BEGIN
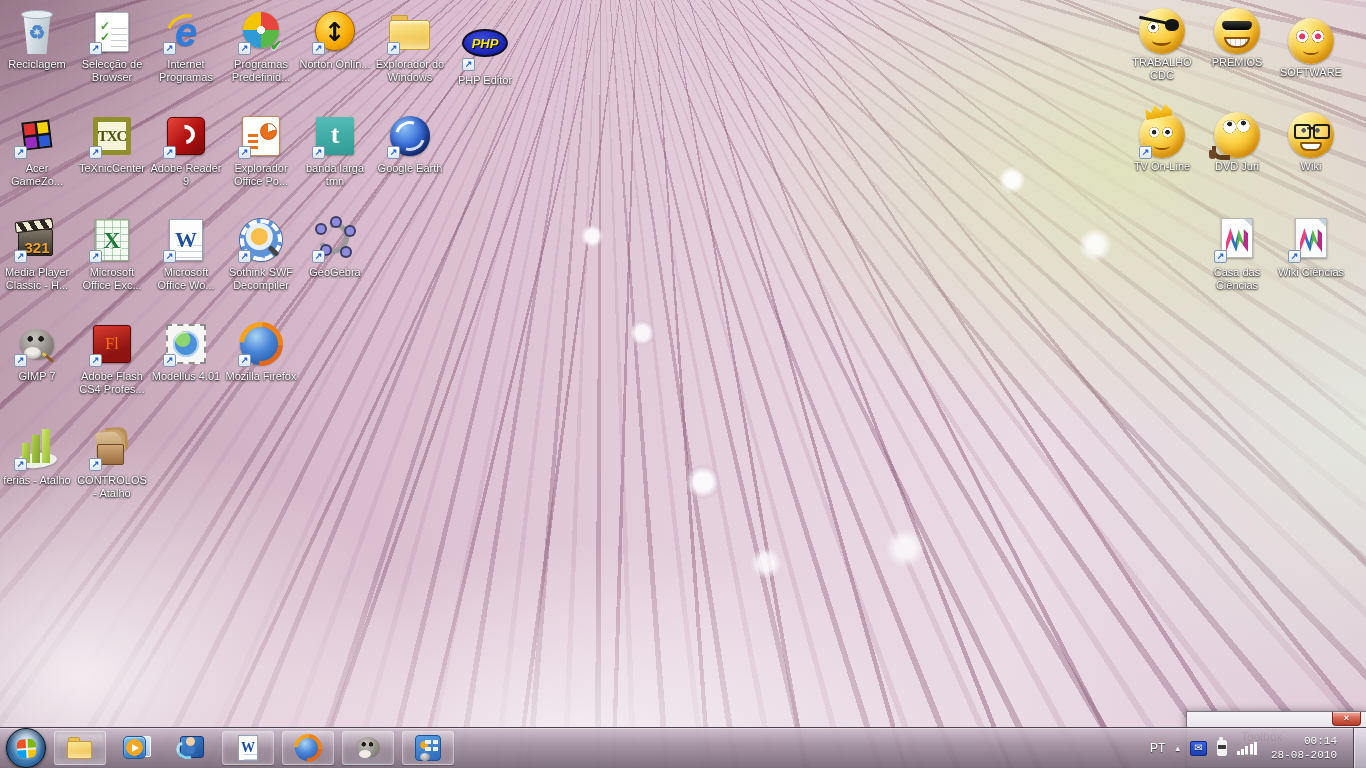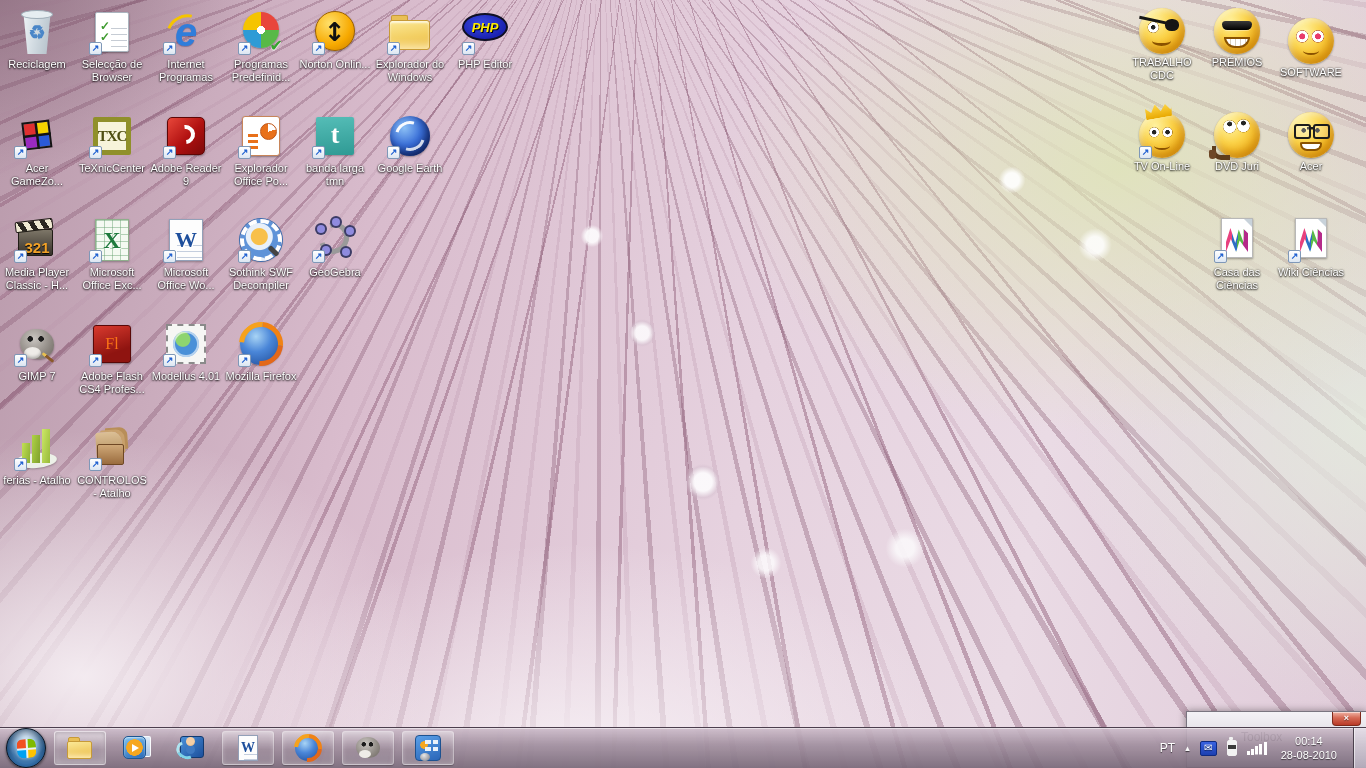"PHP" div.di { top: 8px -> 24px }
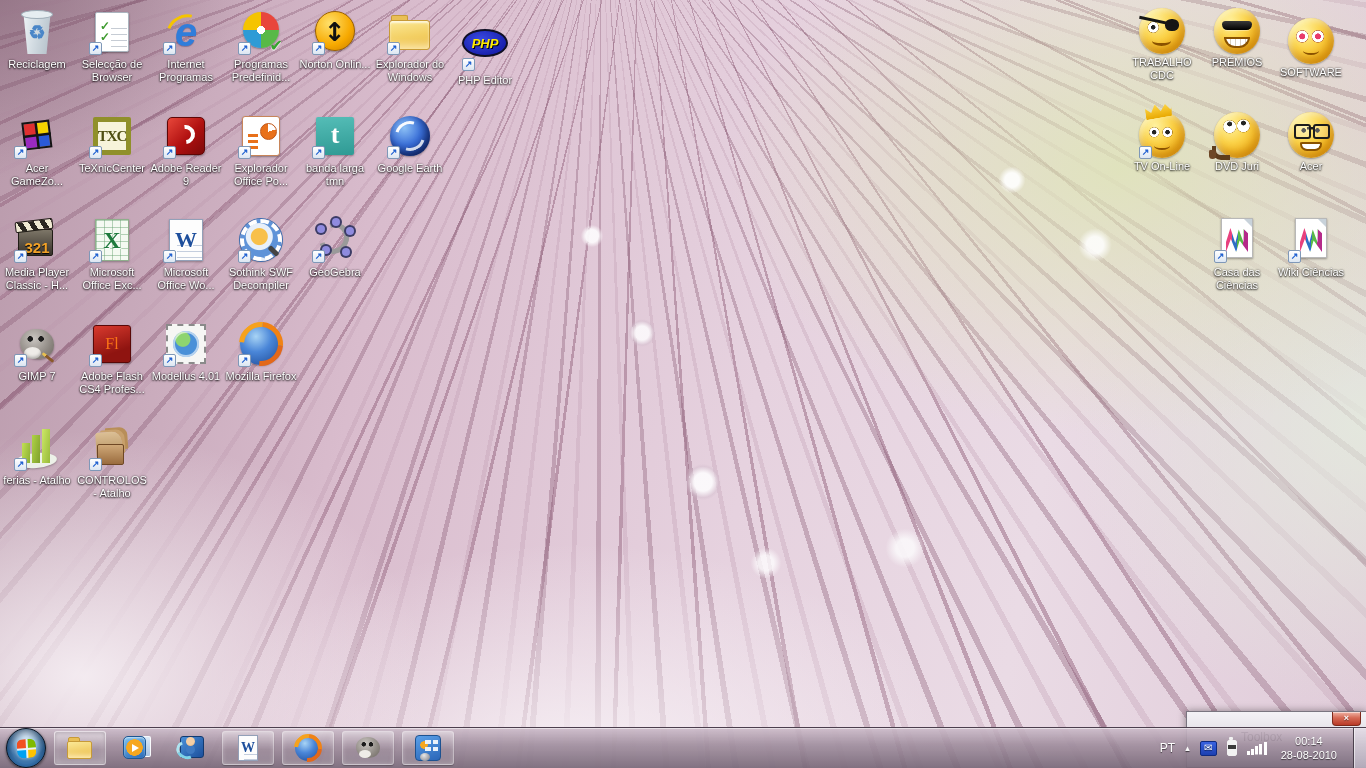"Acer" div.label { text: Acer -> Wiki }
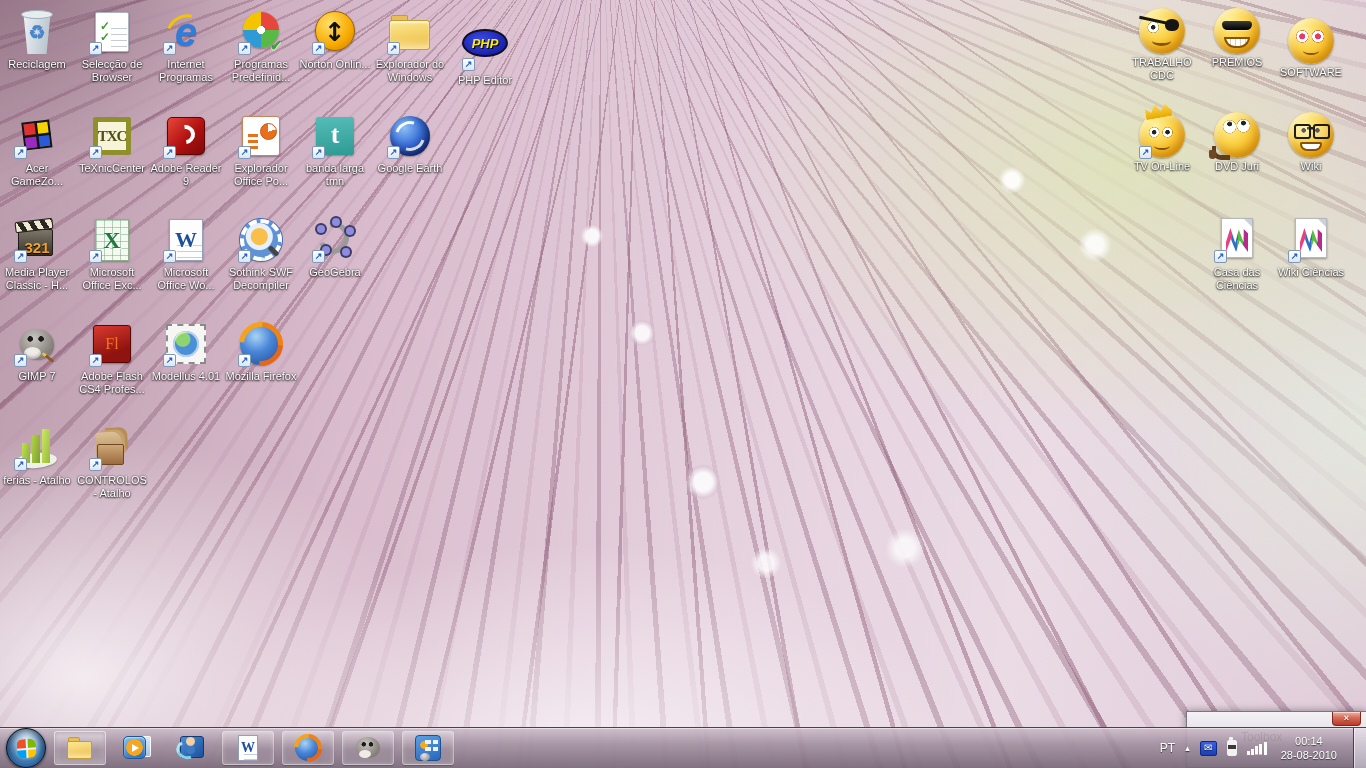"00:14" .clock { font-family: none -> Liberation Mono, monospace; text-align: center -> right }
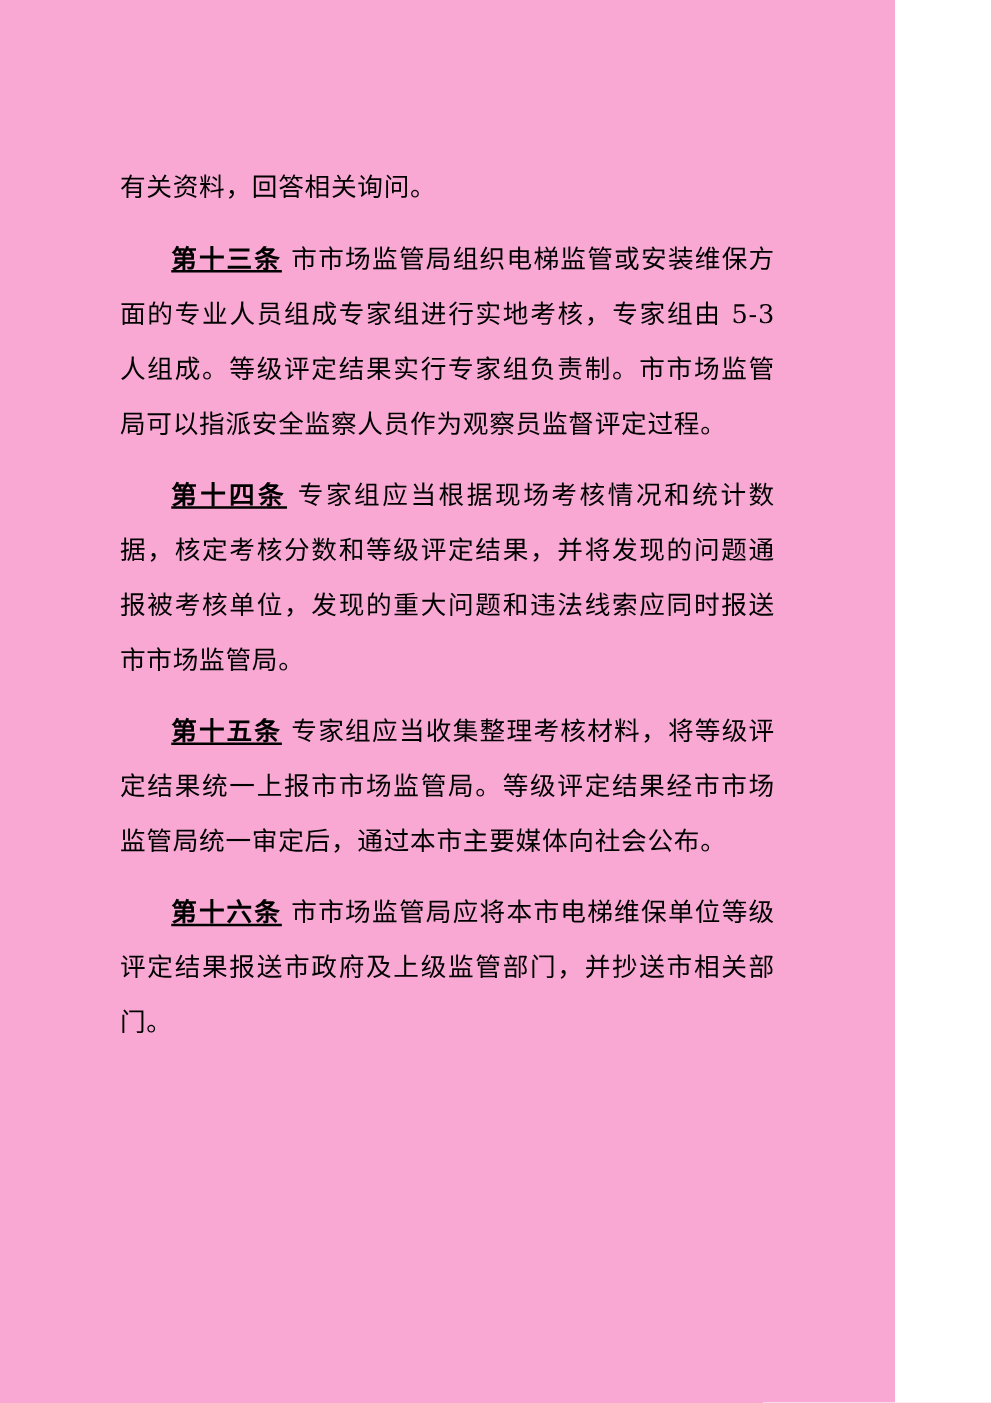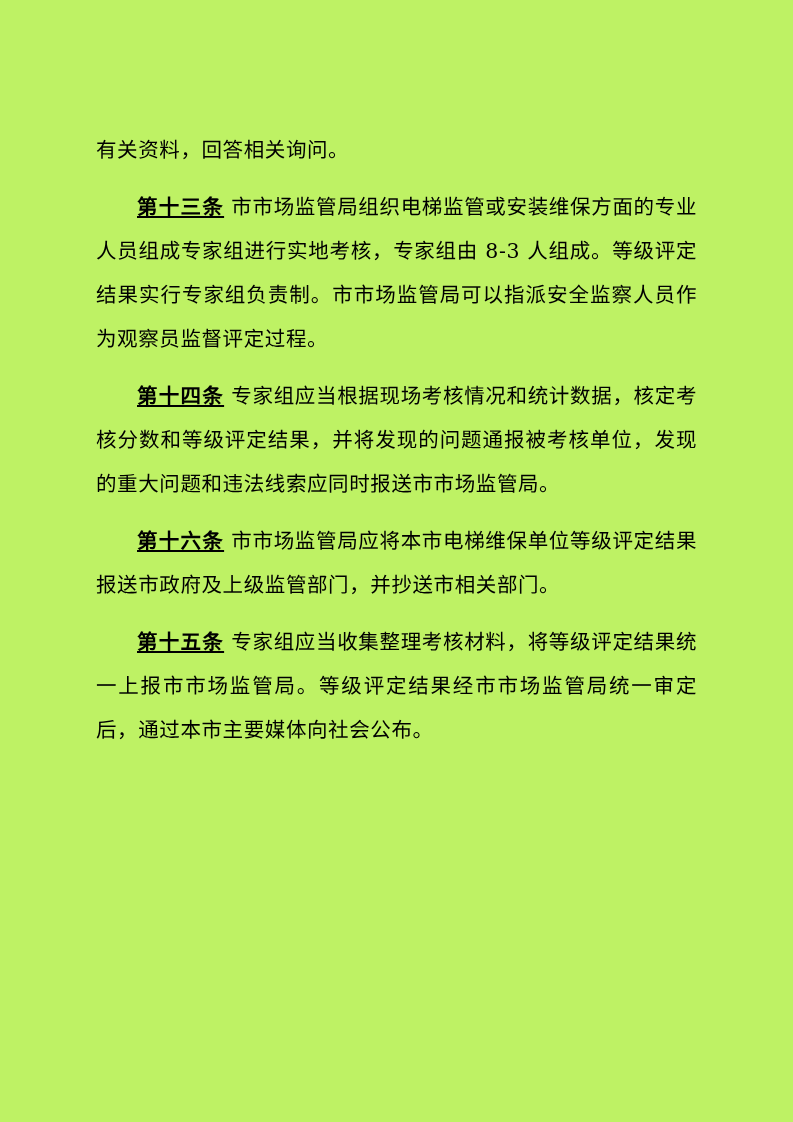"有关资料，回答相关询问。" .page { background: #bef264 -> #f9a8d4; width: 793px -> 716px }
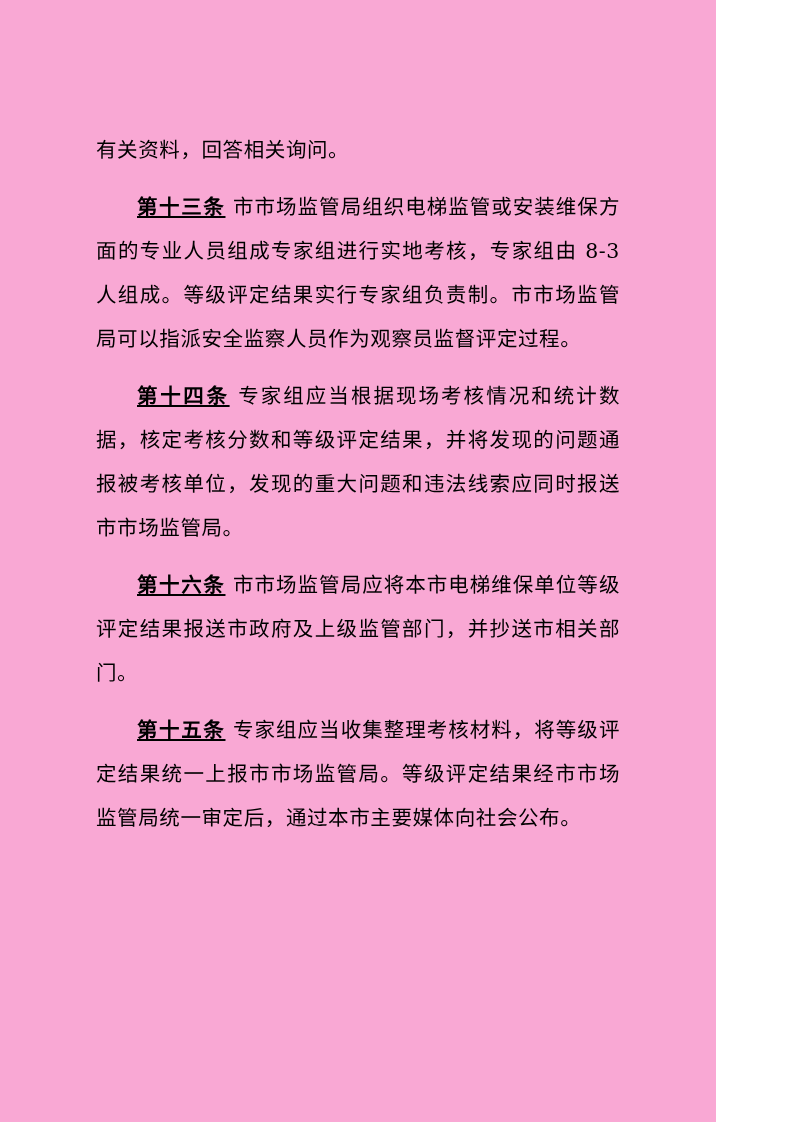"市市场监管局组织电梯监管或安装维保方面的专业人员组成专家组进行实地考核，专家组由" span.after-label { text: 8-3 -> 5-3 }
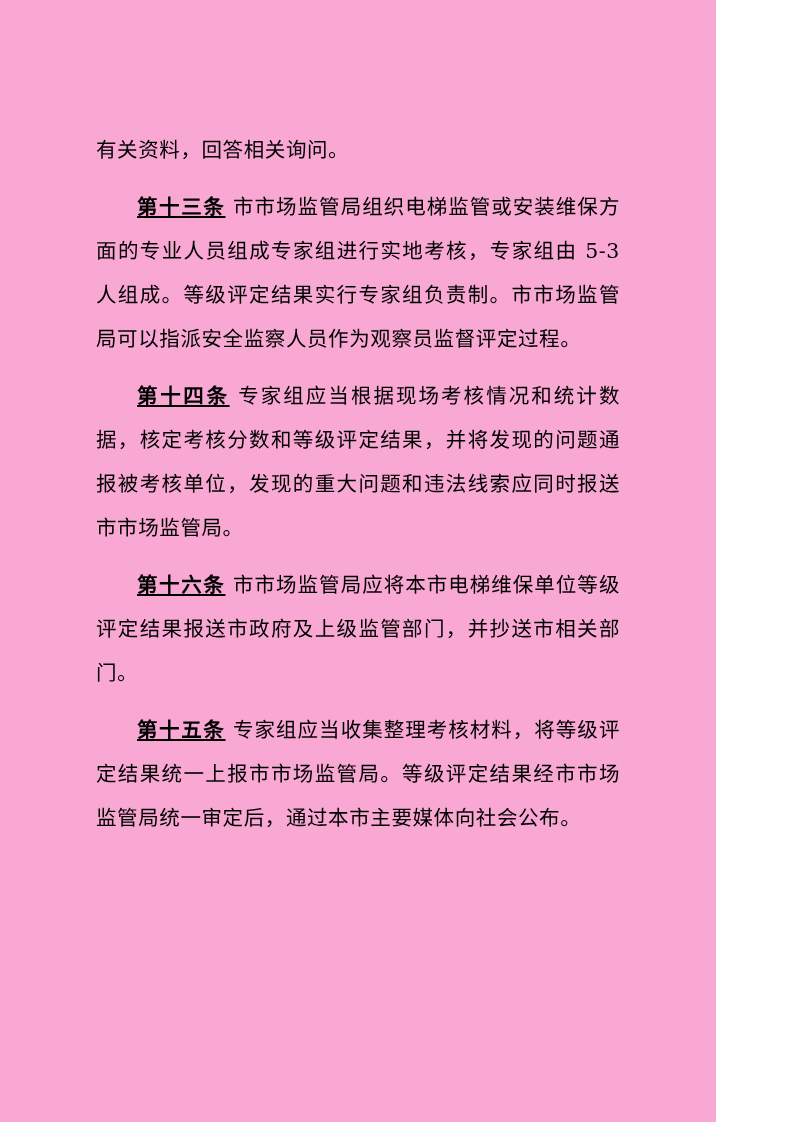"第十六条" p.para { order: before "第十五条" -> after "第十五条" }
END
**Task statement:** Repeat only the lines from the one holding "background: #bef264 ->" through the last line of the data, inclusive. Keep the pictures out.

**Reply:**
"有关资料，回答相关询问。" .page { background: #bef264 -> #f9a8d4; width: 793px -> 716px }
"市市场监管局组织电梯监管或安装维保方面的专业人员组成专家组进行实地考核，专家组由" span.after-label { text: 8-3 -> 5-3 }
"第十六条" p.para { order: before "第十五条" -> after "第十五条" }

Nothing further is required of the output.